The sharp decline of the rand has coincided with the collapse of SA's first quarter gross domestic product (GDP) growth - with Pretoria's economy shrinking at an annualised pace of 2,2 percent, when markets had expected only a 0,5 percent contraction.

This left South African economic growth at just 0,8 percent for the year to end March, far beneath the market consensus for a reading of 1,9 percent. And Investec, a South African bank, says the rand could actually be at 17 to the dollar were it not for Cyril Ramaphosa's election.

However, another economist, Brains Muchemwa, said the rand's depreciation would have an inconsequential impact on Zimbabwe at the moment.

"The marginal depreciation… is inconsequential to the terms of trade between Zimbabwe and SA. Zimbabwe is currently experiencing the worst shortages of foreign currency since 2009, with its pricing on the parallel market inefficient and speculative," he said, adding the development would also not ease the country's foreign exchange shortages.

"The thinking, and an erroneous one for that matter, that the rand depreciation will ease demand for foreign currency fails to understand that Zimbabwe no longer uses the American dollar per se as its currency, but rather has huge non-convertible real time gross settlement balances that mimic the dollar," Muchemwa said.

"The huge outstanding backlog of foreign payments, compounded by our net foreign asset deficit at about $1,3 billion, means we have no basis whatsoever to refer to the US dollar as our ‘base' currency.

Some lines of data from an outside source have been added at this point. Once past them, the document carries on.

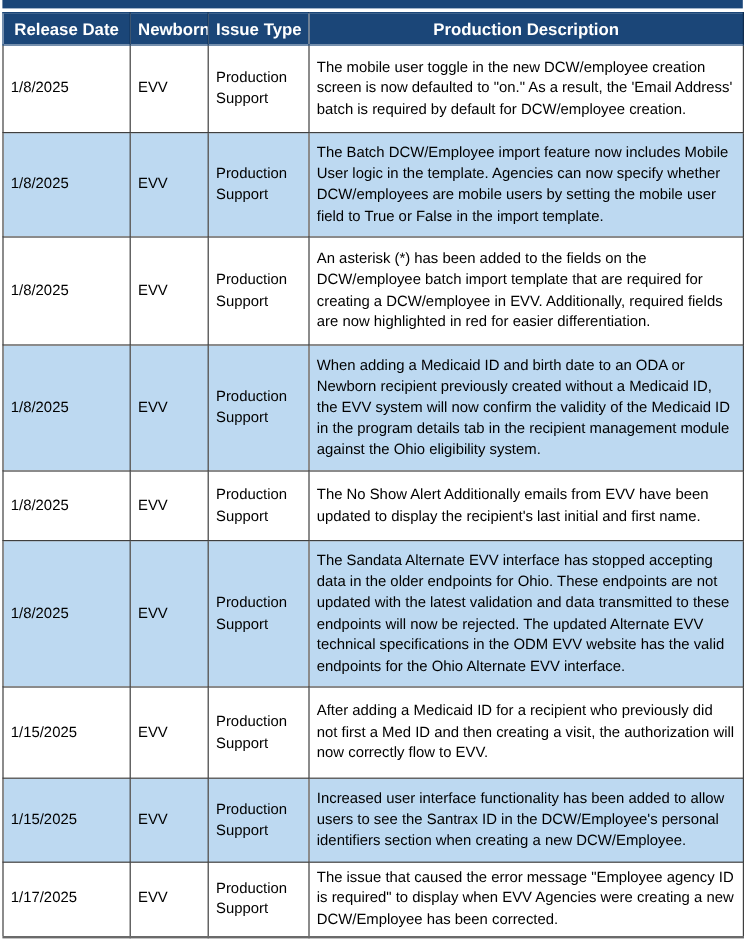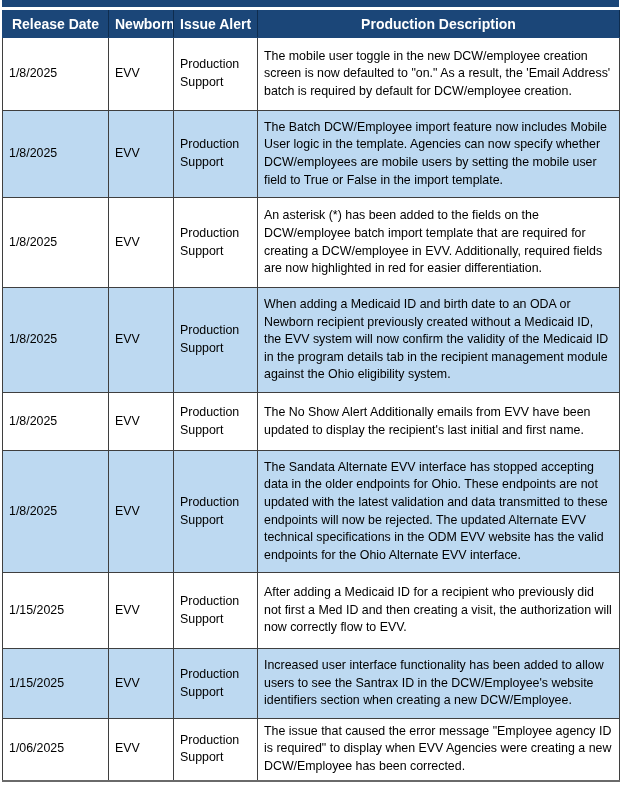--- a/index.html
+++ b/index.html
@@ -80,21 +80,21 @@
     <colgroup>
       <col class="c-date">
       <col class="c-sys">
       <col class="c-issue">
       <col class="c-desc">
     </colgroup>
     <thead>
       <tr>
         <th>Release Date</th>
         <th>Newborn</th>
-        <th>Issue Alert</th>
+        <th>Issue Type</th>
         <th>Production Description</th>
       </tr>
     </thead>
     <tbody>
       <tr>
         <td>1/8/2025</td>
         <td>EVV</td>
         <td>Production Support</td>
         <td>The mobile user toggle in the new DCW/employee creation screen is now defaulted to "on." As a result, the 'Email Address' batch is required by default for DCW/employee creation.</td>
       </tr>
@@ -131,23 +131,23 @@
       <tr>
         <td>1/15/2025</td>
         <td>EVV</td>
         <td>Production Support</td>
         <td>After adding a Medicaid ID for a recipient who previously did not first a Med ID and then creating a visit, the authorization will now correctly flow to EVV.</td>
       </tr>
       <tr>
         <td>1/15/2025</td>
         <td>EVV</td>
         <td>Production Support</td>
-        <td>Increased user interface functionality has been added to allow users to see the Santrax ID in the DCW/Employee's website identifiers section when creating a new DCW/Employee.</td>
+        <td>Increased user interface functionality has been added to allow users to see the Santrax ID in the DCW/Employee's personal identifiers section when creating a new DCW/Employee.</td>
       </tr>
       <tr>
-        <td>1/06/2025</td>
+        <td>1/17/2025</td>
         <td>EVV</td>
         <td>Production Support</td>
         <td>The issue that caused the error message "Employee agency ID is required" to display when EVV Agencies were creating a new DCW/Employee has been corrected.</td>
       </tr>
     </tbody>
   </table>
 </div>
 
 </body></html>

Therefore, these… movements do not… impact on the majority of Zimbabweans serve for the very few that are privileged to convert their bank balances at one to one..," the Oxlink Capital managing director said.

Meanwhile, Zimbabwe National Chamber of Commerce (ZNCC) chief executive Christopher Mugaga says the South African currency's present volatility would dampen debate about the need to adopt the trans-Limpopo notes, and coins.

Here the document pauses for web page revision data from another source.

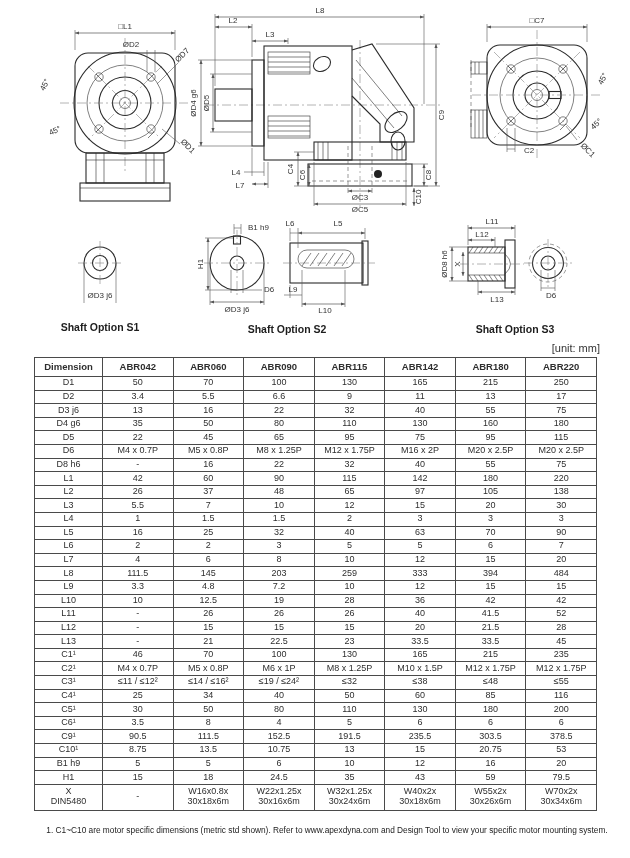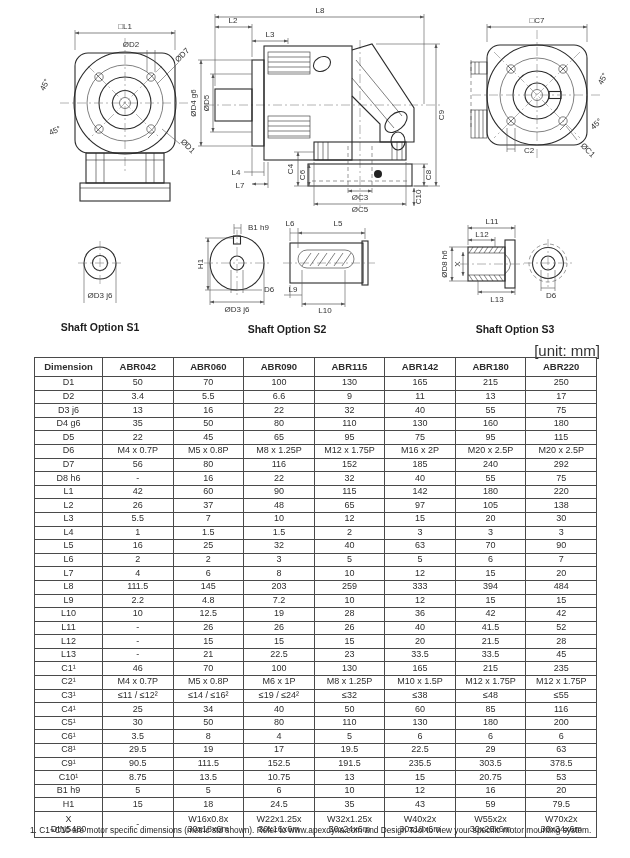--- a/index.html
+++ b/index.html
@@ -7,29 +7,29 @@
         font-family:"Liberation Sans",sans-serif;color:#2e2e2e;}
   svg{position:absolute;left:0;top:0;}
   svg text{font-family:"Liberation Sans",sans-serif;font-size:8px;fill:#333;}
   .cap{font-size:10.5px;font-weight:bold;fill:#1d1d1d;}
   .obj{stroke:#2b2b2b;fill:none;stroke-width:1.1;}
   .thin{stroke:#2b2b2b;fill:none;stroke-width:.6;}
   .cl{stroke:#777;fill:none;stroke-width:.55;stroke-dasharray:9 3 2 3;}
   .dash{stroke:#555;fill:none;stroke-width:.6;stroke-dasharray:4 3;}
   .ext{stroke:#555;fill:none;stroke-width:.6;}
   .dim{stroke:#555;fill:none;stroke-width:.7;marker-start:url(#ar);marker-end:url(#ar);}
-  .unit{position:absolute;top:342px;right:30px;font-size:15px;color:#333;}
+  .unit{position:absolute;top:342px;right:30px;font-size:11px;color:#333;}
   table.dims{position:absolute;left:34px;top:357px;width:563px;border-collapse:collapse;
              table-layout:fixed;font-size:9px;color:#2e2e2e;}
   table.dims th,table.dims td{border:1px solid #4a4a4a;text-align:center;vertical-align:middle;
              padding:0 1px;height:12.6px;line-height:1.1;white-space:pre-line;overflow:hidden;}
   table.dims th{font-size:9.5px;font-weight:bold;height:18px;text-align:center;}
   table.dims tr:last-child td{height:25px;}
   .footnotes{position:absolute;left:30px;top:825px;width:594px;font-size:8.3px;
-             line-height:11px;color:#222;}
+             line-height:11px;color:#222;text-align:center;}
 </style>
 </head>
 <body>
 
 <div class="page">
 
 <svg width="630" height="340" viewBox="0 0 630 340">
   <defs>
     <marker id="ar" viewBox="0 0 10 10" refX="9" refY="5" markerWidth="7" markerHeight="7" orient="auto-start-reverse">
       <path d="M0,1.5 L9,5 L0,8.5 Z" fill="#555"></path>
@@ -363,30 +363,20 @@
           <td>D6</td>
           <td>M4 x 0.7P</td>
           <td>M5 x 0.8P</td>
           <td>M8 x 1.25P</td>
           <td>M12 x 1.75P</td>
           <td>M16 x 2P</td>
           <td>M20 x 2.5P</td>
           <td>M20 x 2.5P</td>
         </tr>
         <tr>
-          <td>D7</td>
-          <td>56</td>
-          <td>80</td>
-          <td>116</td>
-          <td>152</td>
-          <td>185</td>
-          <td>240</td>
-          <td>292</td>
-        </tr>
-        <tr>
           <td>D8 h6</td>
           <td>-</td>
           <td>16</td>
           <td>22</td>
           <td>32</td>
           <td>40</td>
           <td>55</td>
           <td>75</td>
         </tr>
         <tr>
@@ -464,21 +454,21 @@
           <td>111.5</td>
           <td>145</td>
           <td>203</td>
           <td>259</td>
           <td>333</td>
           <td>394</td>
           <td>484</td>
         </tr>
         <tr>
           <td>L9</td>
-          <td>2.2</td>
+          <td>3.3</td>
           <td>4.8</td>
           <td>7.2</td>
           <td>10</td>
           <td>12</td>
           <td>15</td>
           <td>15</td>
         </tr>
         <tr>
           <td>L10</td>
           <td>10</td>
@@ -571,30 +561,20 @@
         </tr>
         <tr>
           <td>C6¹</td>
           <td>3.5</td>
           <td>8</td>
           <td>4</td>
           <td>5</td>
           <td>6</td>
           <td>6</td>
           <td>6</td>
-        </tr>
-        <tr>
-          <td>C8¹</td>
-          <td>29.5</td>
-          <td>19</td>
-          <td>17</td>
-          <td>19.5</td>
-          <td>22.5</td>
-          <td>29</td>
-          <td>63</td>
         </tr>
         <tr>
           <td>C9¹</td>
           <td>90.5</td>
           <td>111.5</td>
           <td>152.5</td>
           <td>191.5</td>
           <td>235.5</td>
           <td>303.5</td>
           <td>378.5</td>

"As a country, we always felt it could not be used as a reference currency - worse still with the political outlook that SA is facing with the 2019 elections on the horizon. The rand's volatility also symbolises why it has disappeared in the basket of currencies within the multiple-currency regime in Zimbabwe," he said.

"The depreciation of the rand will continue giving SA a competitive edge over Zimbabwe, which will therefore threaten the growth numbers in terms of GDP," Mugaga said, adding this would worsen the country's desired growth targets and trade deficit.

"…might also confirm why we should postpone the decision to ratify the African Continental Free Trade Area, as opening our borders to Africa will spell doom for us, worse still given the absence of a domestic currency," the ZNCC boss said.

"The rand's fall is also likely to be worsened by the trade wars between the USA on one hand, and Canada, EU and Mexico on the other - as this will have the impact of strengthening the US dollar once these countries retaliate by closing their borders to US goods, leading to a strengthening of the US current account through protectionism," Mugaga added.

Amid consensus that a weakening rand would also affect the competitiveness of local products in SA, as Zimbabwean exports would be more expensive than goods coming from the other end, these distortions and mismatches could also mean domestic products are commercially unviable, while South African ones enjoy an even higher pricing edge.

So severe has been the impact of the collapsing rand on the local economy over the years that ex-Tourism Minister Walter Mzembi once called for players in the hospitality industry to quote their prices in the SA currency in order to remain competitive.